Description of problem
Recently, sos package was added to the tools image used when invoking oc debut node/<some-node> (details in z).
However, the change just added the sos package without taking into account other required conditions required by sos report to work inside a container.
For reference, the toolbox container has to be launched as follows for sos report to work properly (the comand output tells you the template of the right podman run command):
$ podman inspect registry.redhat.io/rhel9/support-tools | jq -r '.[0].Config.Labels.run' podman run -it --name NAME --privileged --ipc=host --net=host --pid=host -e HOST=/host -e NAME=NAME -e IMAGE=IMAGE -v /run:/run -v /var/log:/var/log -v /etc/machine-id:/etc/machine-id -v /etc/localtime:/etc/localtime -v /:/host IMAGE
The most crucial thing is the HOST=/host environment variable, which makes sos report find the real root of the machine in /host, but the other ones are also required.

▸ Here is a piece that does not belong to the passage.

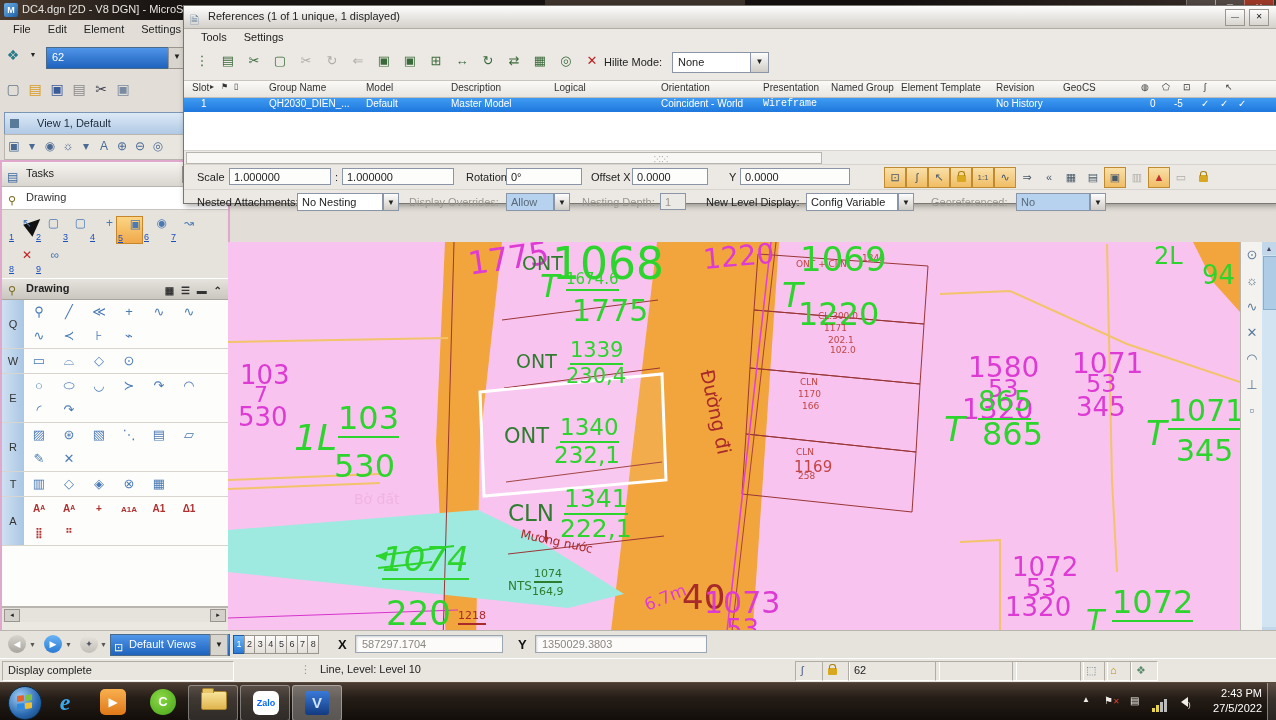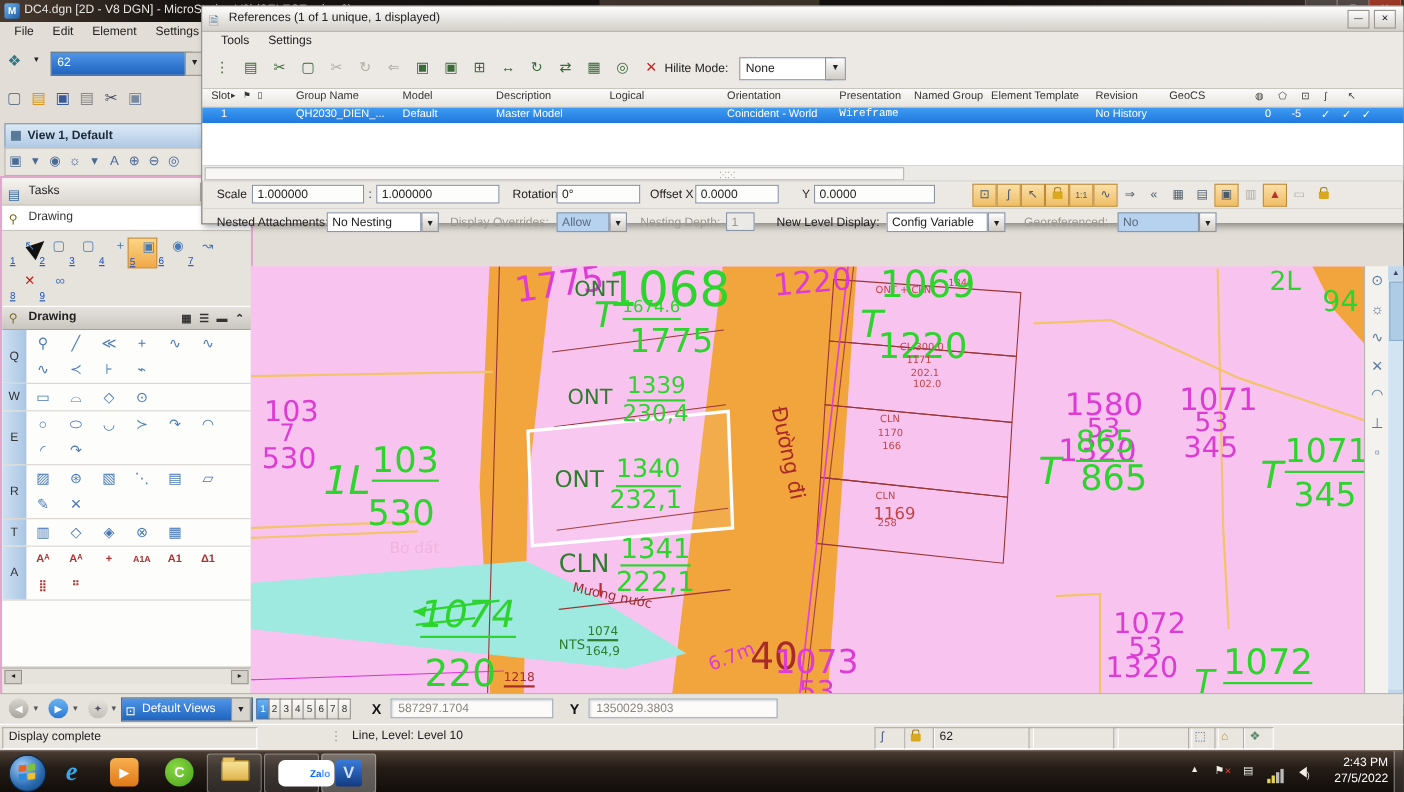"View 1, Default" #view-title { font-weight: bold -> none; padding-left: 20px -> 32px }
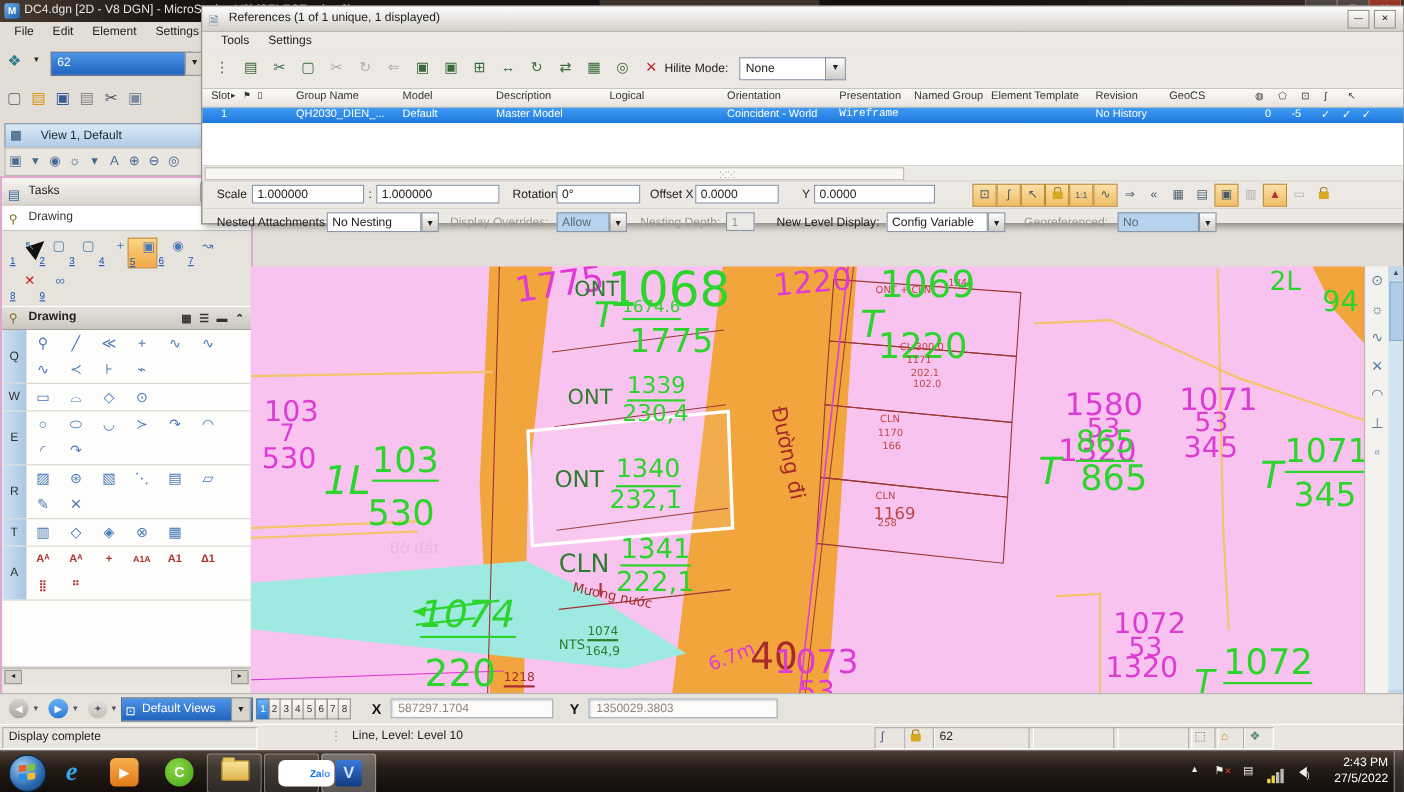"Zalo" #zalo-sq { padding-left: 25px -> none }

So if we are to support sos report in the tools image, the debug node container defaults should be changed such that container runs with the same settings than in the reference podman run indicated above.
Version-Release number of selected component (if applicable)
4.16 only
How reproducible
Always
Steps to Reproduce
Start a debug node container (oc debug node/<node>) and try to gather sos report (without chroot /host + toolbox, just from debug container).
Actual results
- Debug container doesn't have the right environment for sos report
- Sos report runs but generates a wrong sos report with limited and meaningless information of the debug container itself.
Expected results:
- oc debug node/<node> to spawn a debug pod with the right environment for sos report to run as correctly as it would do in toolbox.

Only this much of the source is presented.